Since ERT must be pre­scribed by a doctor, I think every woman at or near meno­pausal age should talk to her gynecologist about ERT and get the facts about this im­portant new treatment. She can then decide what she wishes to do on a personal basis. Certainly a woman who has other risk factors (such as a mother or grandmother who has had osteoporosis) should think seriously about ERT therapy after the menopause.

4. Other dietary and life­style factors. Although calcium is the most important dietary factor, there are others to con­sider in prevention of osteoporosis. Adequate Vitamin D intake is important since cal­cium needs Vitamin D to be properly processed by the body. Too much protein can actually inhibit calcium absorption.

In addition, it’s believed that a high intake of caffeine (more than the equivalent of four cups of coffee per day), and too much fiber in the diet, can interfere with calcium absorp­tion too. In general, a good, well-balanced diet is the best diet of all for osteoporosis prevention as well as for general good health.
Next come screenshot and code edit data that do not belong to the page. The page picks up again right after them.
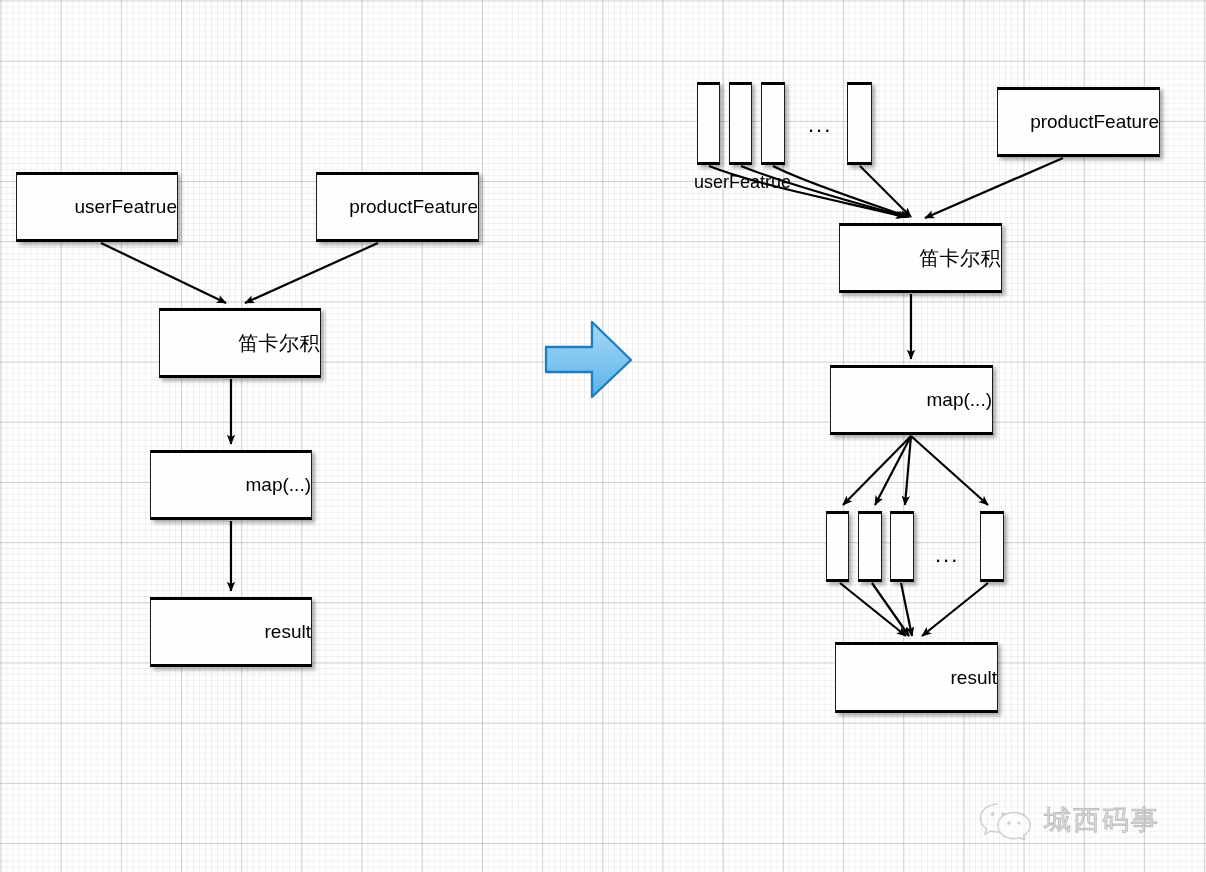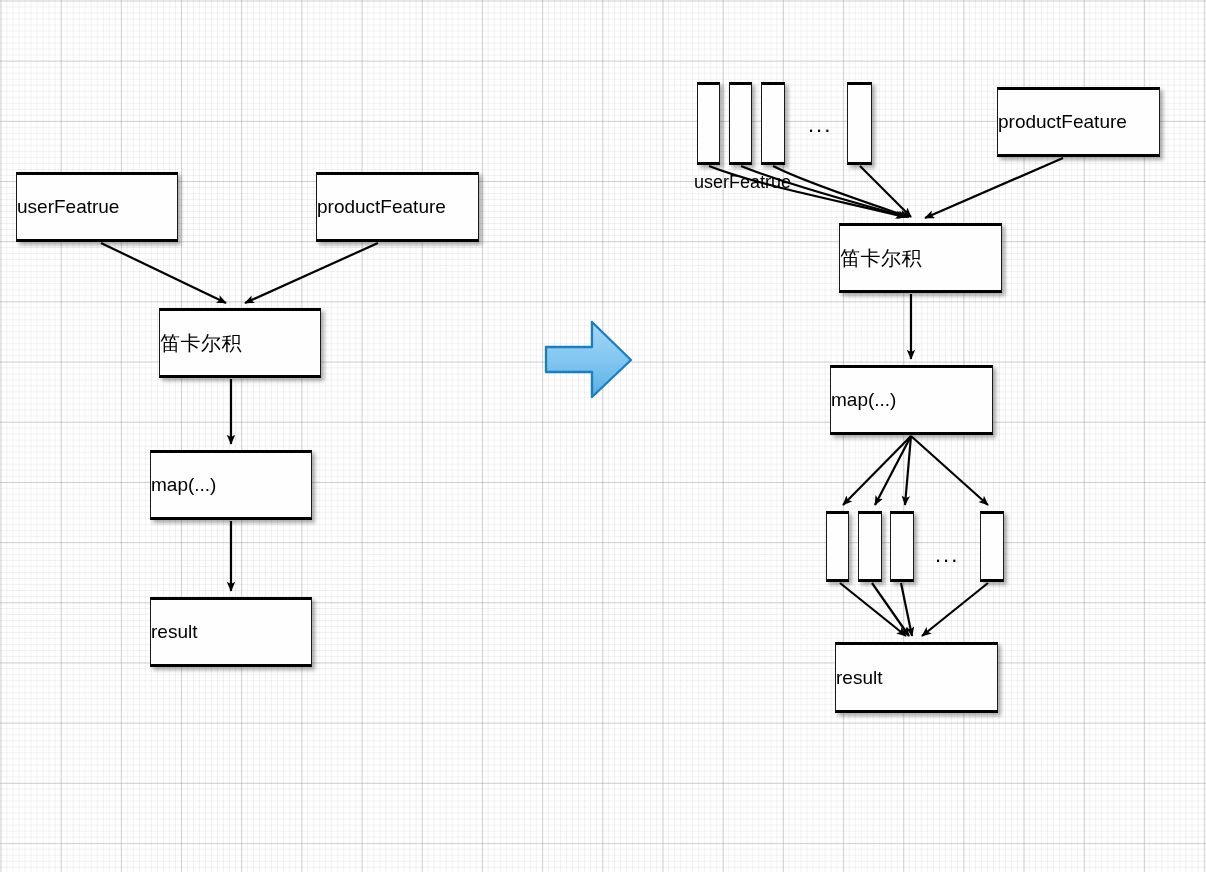--- a/index.html
+++ b/index.html
@@ -43,7 +43,7 @@
     box-shadow: 3px 3px 4px rgba(0,0,0,0.33);
     display: flex;
     align-items: center;
-    justify-content: flex-start;
+    justify-content: flex-end;
     color: #000000;
     z-index: 3;
   }

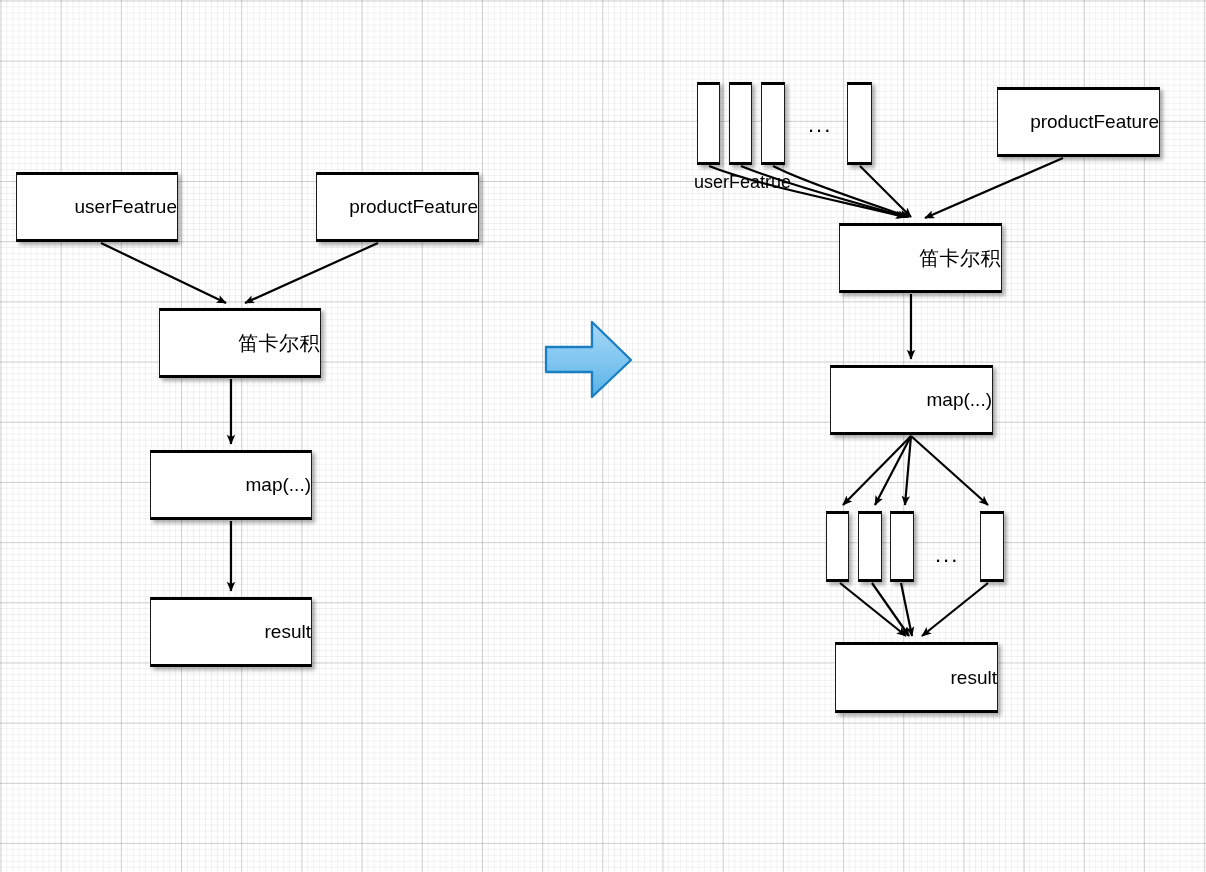--- a/index.html
+++ b/index.html
@@ -206,6 +206,17 @@
     <span>result</span>
   </div>
 
+  <div class="watermark" style="left:978px; top:800px;">
+    <svg width="56" height="40" viewBox="0 0 56 40">
+      <path d="M20,4 C10,4 2.5,10.5 2.5,18.3 c0,4.3 2.3,8.1 6,10.7 l-1.6,5.2 l5.9,-3.1 c2.2,0.6 4.6,1 7.2,1 c0.6,0 1.2,0 1.8,-0.1" fill="none" stroke="#b9b9b9" stroke-width="1.6"></path>
+      <circle cx="14.5" cy="14" r="1.9" fill="#b9b9b9"></circle>
+      <circle cx="25" cy="14" r="1.9" fill="#b9b9b9"></circle>
+      <path d="M36,12.5 c-9.2,0 -16.2,6 -16.2,13.1 c0,7.1 7,13 16.2,13 c2,0 3.9,-0.3 5.7,-0.8 l5.2,2.7 l-1.4,-4.6 c3.7,-2.4 6.7,-6.1 6.7,-10.3 C52.2,18.5 45.2,12.5 36,12.5 z" fill="#ffffff" stroke="#b9b9b9" stroke-width="1.6"></path>
+      <circle cx="31" cy="23" r="1.8" fill="#b9b9b9"></circle>
+      <circle cx="41" cy="23" r="1.8" fill="#b9b9b9"></circle>
+    </svg>
+    <span class="watermark-text">城西码事</span>
+  </div>
 
 </div>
Smoking cigarettes and drinking too much alcohol arc two life-style factors that can also increase the risk of osteoporosis. Smoking for all health reasons continues to be a no-no; moderate alcohol con­sumption makes equally good sense.


With good prevention, start­ed early in life, most osteoporo­sis will hopefully be prevented. When and if the disease does occur, however, there are more and more options available. Fortunately orthopedic surgery has come a long way in recent years in hip replacement and other bone/joint replacement techniques.

Other experimental treat­ments are being investigated, and one that shows promise is sodium fluoride treatments. In addition, women with establish­ed osteoporosis who cannot take estrogen may be able to use another hormone, calcito­nin, that has been shown to reduce bone loss.

New diagnostic techniques are also proving to be very helpful in providing a more definitive diagnosis of osteo­porosis before fractures occur. For example, the new dual photon beam bone desitometer or absorptiometer (DPA) can more accurately measure loss of bone density.

Osteoporosis is one of those diseases of the aging that can severely affect the quality of life of the stricken individual. So, it behooves every woman to do whatever she can to prevent herself from becoming a victim of this condition.